College of Life Sciences, Zhejiang University, Hangzhou 310027, China.
School of Mathematical Sciences, Institute of Natural Sciences, and MOE-LSC, Shanghai Jiao Tong University, Shanghai 200240, China.
J Chem Theory Comput. 2024 Oct 8;20(19):8569-8582. doi: 10.1021/acs.jctc.4c00764. Epub 2024 Sep 20.
Biomolecular simulations often suffer from the "time scale problem", hindering the study of rare events occurring over extended time scales. Enhanced sampling techniques aim to alleviate this issue by accelerating conformational transitions, yet they typically necessitate well-defined collective variables (CVs), posing a significant challenge. Machine learning offers promising solutions but typically requires rich training data encompassing the entire free energy surface (FES). In this work, we introduce an automated iterative pipeline designed to mitigate these limitations. Our protocol first utilizes a CV-free count-based adaptive sampling method to generate a data set rich in rare events. From this data set, slow modes are identified using Koopman-reweighted time-lagged independent component analysis (KTICA), which are subsequently leveraged by on-the-fly probability enhanced sampling (OPES) to efficiently explore the FES. The effectiveness of our pipeline is demonstrated and further compared with the common Markov State Model (MSM) approach on two model systems with increasing complexity: alanine dipeptide (Ala2) and deca-alanine (Ala10), underscoring its applicability across diverse biomolecular simulations.

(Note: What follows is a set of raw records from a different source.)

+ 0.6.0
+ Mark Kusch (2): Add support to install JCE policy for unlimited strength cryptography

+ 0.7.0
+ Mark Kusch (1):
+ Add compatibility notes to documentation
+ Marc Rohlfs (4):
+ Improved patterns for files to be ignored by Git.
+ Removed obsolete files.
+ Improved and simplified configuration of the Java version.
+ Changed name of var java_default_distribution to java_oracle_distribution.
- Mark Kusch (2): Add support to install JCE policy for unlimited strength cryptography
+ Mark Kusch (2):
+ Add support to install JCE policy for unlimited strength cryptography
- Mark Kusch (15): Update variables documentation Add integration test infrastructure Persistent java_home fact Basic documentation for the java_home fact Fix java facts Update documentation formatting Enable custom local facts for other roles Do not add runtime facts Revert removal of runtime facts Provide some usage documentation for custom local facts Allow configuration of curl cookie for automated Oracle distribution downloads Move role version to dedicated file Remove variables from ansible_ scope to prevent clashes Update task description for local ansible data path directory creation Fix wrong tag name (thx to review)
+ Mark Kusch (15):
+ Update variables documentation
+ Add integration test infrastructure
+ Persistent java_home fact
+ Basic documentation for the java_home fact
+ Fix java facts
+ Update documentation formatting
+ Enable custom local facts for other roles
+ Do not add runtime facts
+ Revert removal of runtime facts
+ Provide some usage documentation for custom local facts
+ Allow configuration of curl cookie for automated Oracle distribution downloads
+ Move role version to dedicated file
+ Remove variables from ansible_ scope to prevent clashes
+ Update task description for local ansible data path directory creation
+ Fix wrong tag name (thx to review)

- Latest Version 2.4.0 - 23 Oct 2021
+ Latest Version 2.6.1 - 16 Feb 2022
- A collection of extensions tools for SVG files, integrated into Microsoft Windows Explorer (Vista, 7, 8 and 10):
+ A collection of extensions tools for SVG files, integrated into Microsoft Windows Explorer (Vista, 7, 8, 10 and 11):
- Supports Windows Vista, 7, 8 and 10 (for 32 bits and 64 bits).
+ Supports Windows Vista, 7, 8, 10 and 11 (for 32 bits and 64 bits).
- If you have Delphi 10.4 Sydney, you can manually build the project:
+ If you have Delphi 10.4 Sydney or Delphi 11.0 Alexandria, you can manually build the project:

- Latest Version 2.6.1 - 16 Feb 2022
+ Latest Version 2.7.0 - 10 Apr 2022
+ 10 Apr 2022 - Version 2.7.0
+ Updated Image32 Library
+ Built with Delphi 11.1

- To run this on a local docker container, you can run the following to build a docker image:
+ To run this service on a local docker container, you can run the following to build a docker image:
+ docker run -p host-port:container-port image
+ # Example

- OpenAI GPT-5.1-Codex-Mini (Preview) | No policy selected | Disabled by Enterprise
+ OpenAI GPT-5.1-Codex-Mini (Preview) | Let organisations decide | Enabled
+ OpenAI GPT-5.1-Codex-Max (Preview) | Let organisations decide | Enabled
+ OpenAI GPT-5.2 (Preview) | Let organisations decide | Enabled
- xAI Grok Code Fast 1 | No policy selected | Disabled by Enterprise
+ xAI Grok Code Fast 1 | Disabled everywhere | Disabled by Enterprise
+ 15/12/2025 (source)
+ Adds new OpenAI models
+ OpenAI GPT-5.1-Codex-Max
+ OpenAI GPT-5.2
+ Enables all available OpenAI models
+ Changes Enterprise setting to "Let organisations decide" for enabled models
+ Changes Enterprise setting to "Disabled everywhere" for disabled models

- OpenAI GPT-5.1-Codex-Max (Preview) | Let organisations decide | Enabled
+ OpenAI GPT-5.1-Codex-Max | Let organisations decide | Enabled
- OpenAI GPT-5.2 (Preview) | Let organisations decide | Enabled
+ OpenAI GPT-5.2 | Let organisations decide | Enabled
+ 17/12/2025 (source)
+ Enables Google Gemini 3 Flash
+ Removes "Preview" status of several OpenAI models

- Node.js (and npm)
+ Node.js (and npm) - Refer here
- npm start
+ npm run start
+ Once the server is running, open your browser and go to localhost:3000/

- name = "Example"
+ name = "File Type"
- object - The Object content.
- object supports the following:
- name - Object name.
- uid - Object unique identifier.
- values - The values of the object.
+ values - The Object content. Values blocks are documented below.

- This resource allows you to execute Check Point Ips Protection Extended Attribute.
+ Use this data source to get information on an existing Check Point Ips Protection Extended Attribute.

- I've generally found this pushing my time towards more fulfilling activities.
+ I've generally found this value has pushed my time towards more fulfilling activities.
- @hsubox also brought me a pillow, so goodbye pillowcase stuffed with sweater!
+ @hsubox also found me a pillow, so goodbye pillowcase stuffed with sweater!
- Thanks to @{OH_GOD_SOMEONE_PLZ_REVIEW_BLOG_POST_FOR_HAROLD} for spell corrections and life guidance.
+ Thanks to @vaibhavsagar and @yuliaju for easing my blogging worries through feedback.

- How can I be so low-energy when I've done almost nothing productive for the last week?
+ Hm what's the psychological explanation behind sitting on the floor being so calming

生物分子模拟常常受到“时间尺度问题”的困扰,难以研究发生在长时间尺度上的罕见事件。增强采样技术旨在通过加速构象转变来缓解这一问题,但它们通常需要定义明确的集体变量 (CV),这带来了重大挑战。机器学习提供了有前途的解决方案,但通常需要包含整个自由能面 (FES) 的丰富训练数据。在这项工作中,我们引入了一种自动化迭代管道,旨在减轻这些限制。我们的方案首先利用无 CV 基于计数的自适应采样方法生成富含罕见事件的数据。从这个数据集,我们使用 Koopman 重加权时滞独立成分分析 (KTICA) 识别慢模态,然后利用即时概率增强采样 (OPES) 来有效地探索 FES。我们的方案在两个具有不同复杂程度的模型系统上进行了演示和进一步比较,包括丙氨酸二肽 (Ala2) 和 deca-丙氨酸 (Ala10),突出了其在各种生物分子模拟中的适用性。